The architecture of retrorectal fasciae is complex, as determined by different anatomical concepts. The aim of this study was to examine the anatomical characteristics of the inferomedial extension of the urogenital fascia (UGF) involving the pelvis to explore its relationship with the adjacent fasciae. Furthermore, we have expounded on the clinical application of UGF.

Method

For our study, we examined 20 adult male pelvic specimens fixed in formalin, including 2 entire pelvic specimens and 18 semipelvic specimens. Our department has performed 466 laparoscopic rectal cancer procedures since January 2020. We reviewed the surgical videos involving UGF preservation and analyzed the anatomy of the UGF.

Results

The bilateral hypogastric nerves ran between the visceral and parietal layers of the UGF. The visceral fascia migrated ventrally at the fourth sacral vertebra, which formed the rectosacral fascia together with the fascia propria of the rectum; the parietal layer continually extended to the pelvic diaphragm, terminating at the levator ani muscle. At the third to fourth sacral vertebra level, the two layers constituted the lateral ligaments.

Conclusion

The double layers of the UGF are vital structures for comprehending the posterior fascia relationship of the rectum. The upper segment between the fascia propria of the rectum and the visceral layer has no evident nerves or blood vessels and is regarded as the " holy plane” for the operation.

Peer Review reports

Introduction

Colorectal surgeons must understand the anatomical characteristics of the related fascia surrounding the rectum during rectal cancer surgery. Moreover, anal, urinary, and sexual functions may be preserved if surgery is performed on the correct planes [1,2,3]. In middle and low rectal cancer surgery, the total mesorectal excision (TME) technique [4] and the pelvic autonomic nerve preservation (PANP) technique [5] are performed on the fasciae of the posterior rectum to preserve the nerves that regulate urogenital and sexual function. These techniques have been heavily debated among colorectal surgeons.

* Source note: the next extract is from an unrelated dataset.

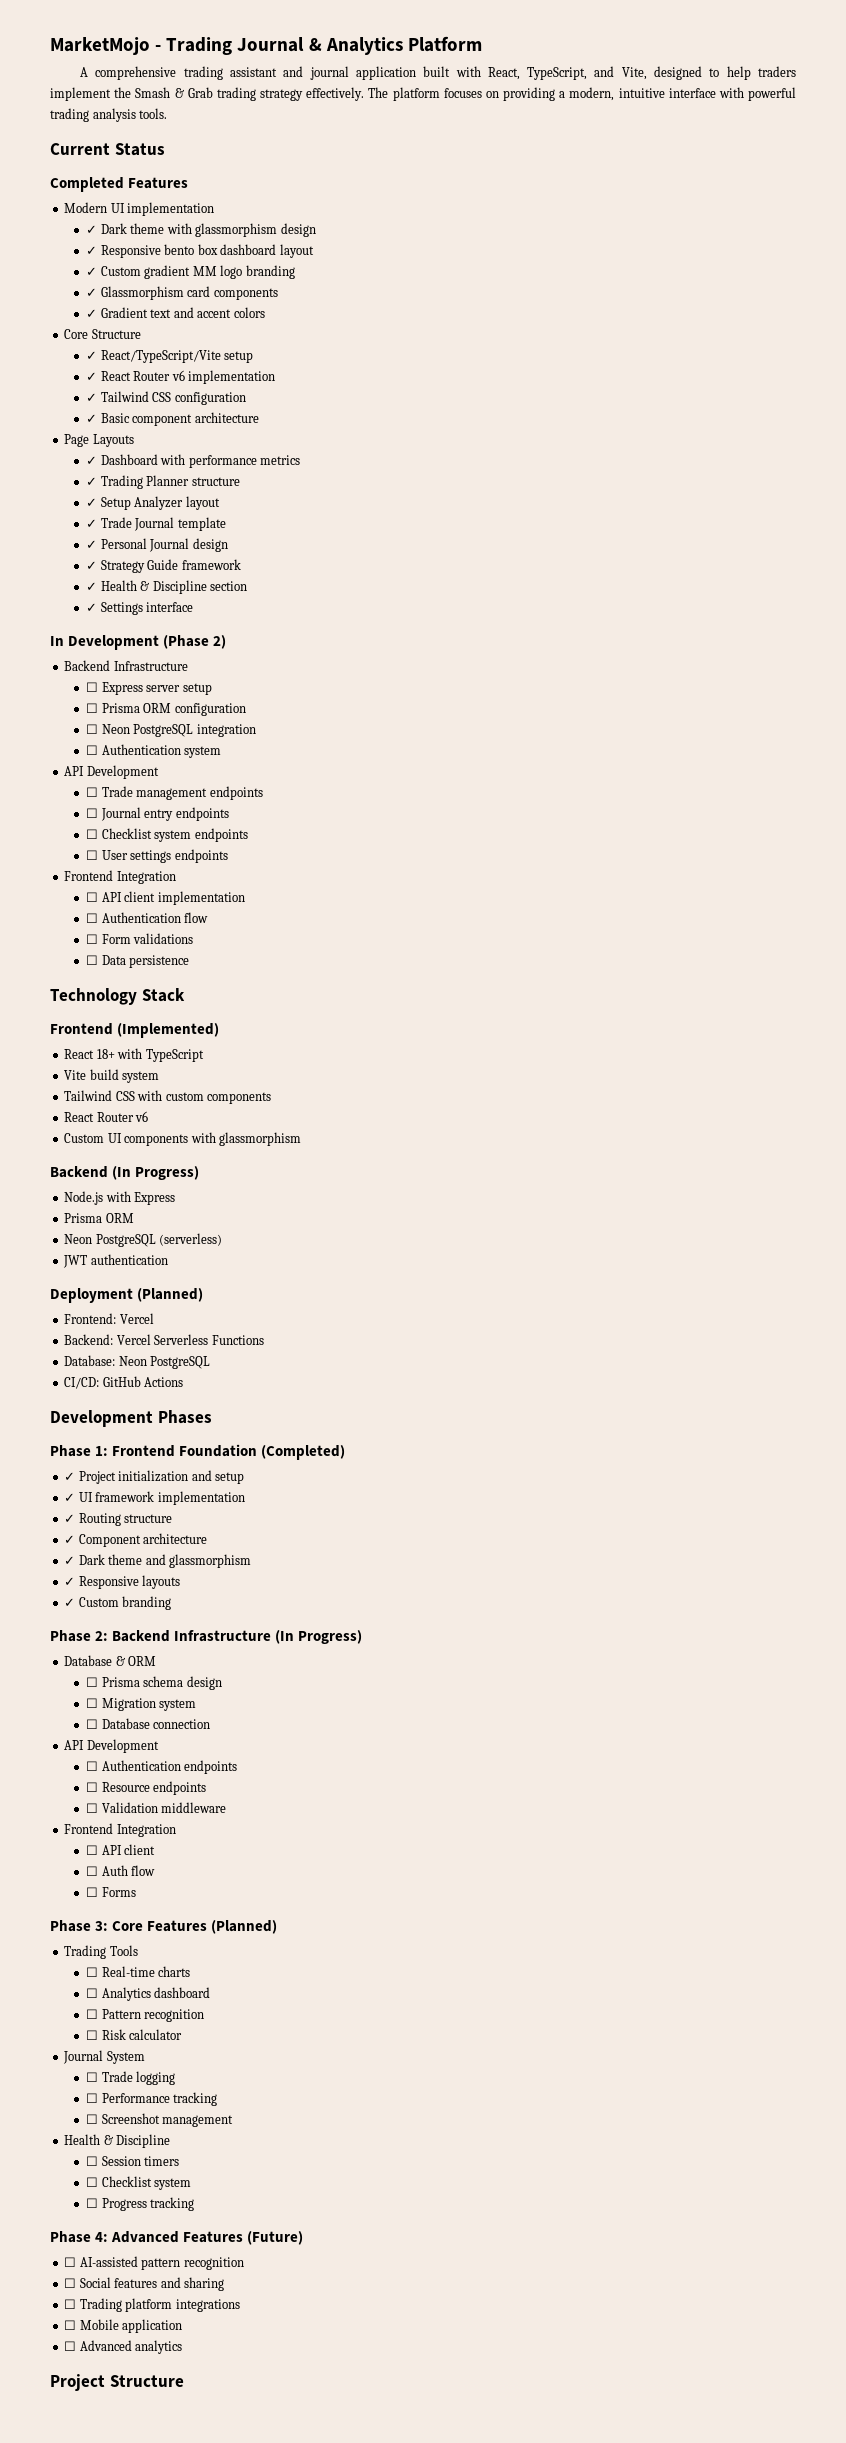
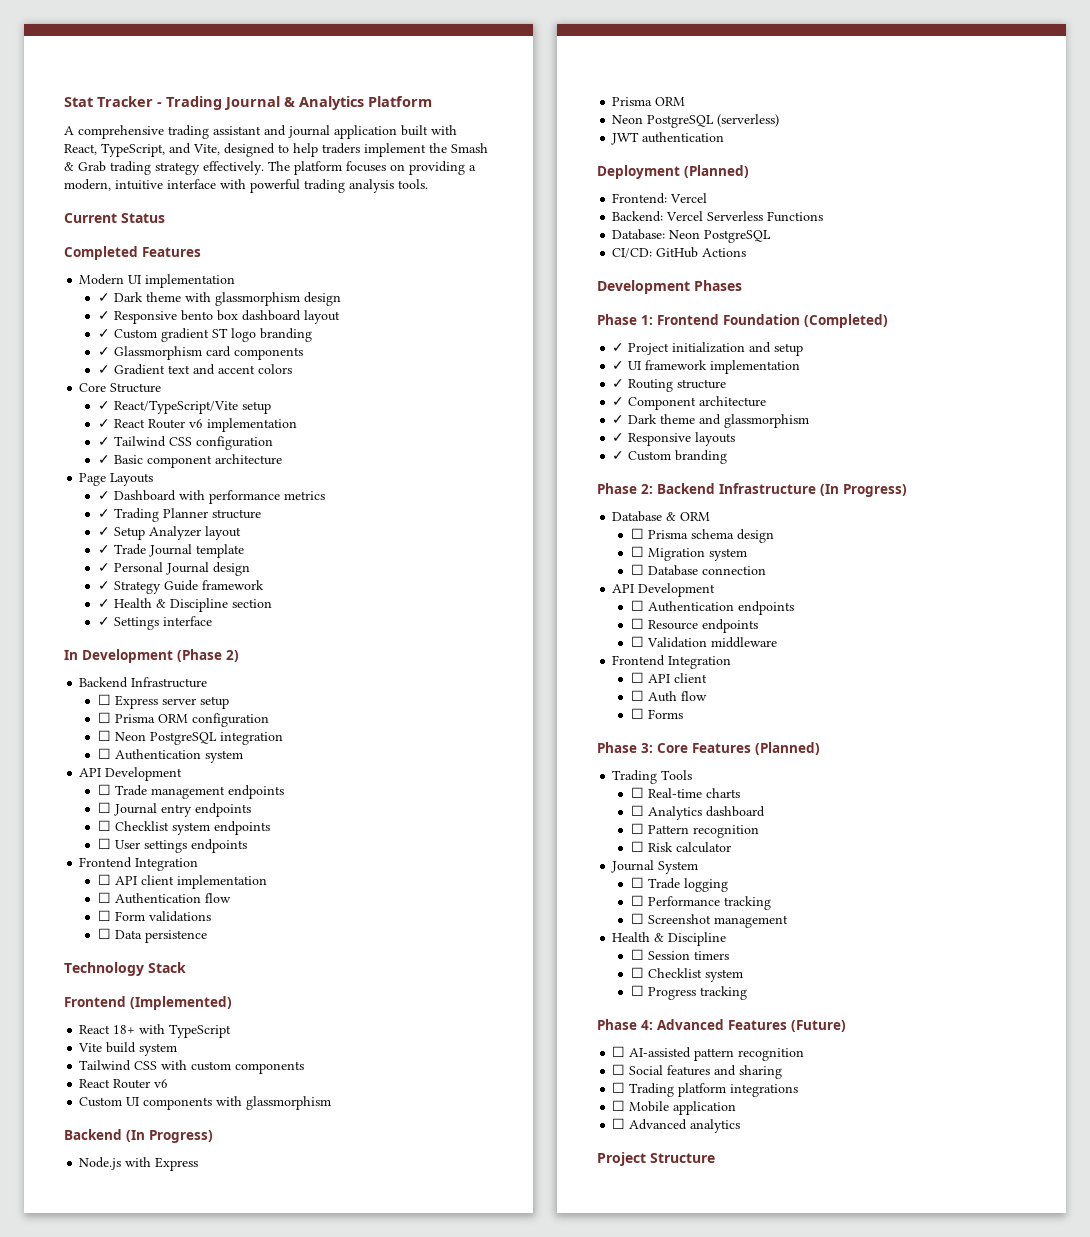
- MarketMojo - Trading Journal & Analytics Platform
+ Stat Tracker - Trading Journal & Analytics Platform
- ✓ Custom gradient MM logo branding
+ ✓ Custom gradient ST logo branding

An increasing number of studies have suggested that the fascia covers the hypogastric nerves (HGNs). Researchers have conducted studies on large histological slices and suggested the term “prehypogastric nerve fascia” (pre-HGN fascia) for the fascia overlying the HGN [6]. Similarly, another group described the UGF as a fascia sheath enveloping the ureters and HGNs in the retrorectal space [7]. However, in several studies, the researchers disagreed on the relationship between the retrorectal fascia and the HGNs [3, 8,9,10,11]. In another study, by examining 12 formalin-fixed and 12 fresh cadavers, researchers suggested that the urogenital-hypogastric sheath is composed of multiple layers of renal fascia that extend downward to form a sandwich-like compound fascia sheath [12]. These controversial views complicate our understanding of the anatomy of the posterior rectal fascia and the appropriate surgical procedures.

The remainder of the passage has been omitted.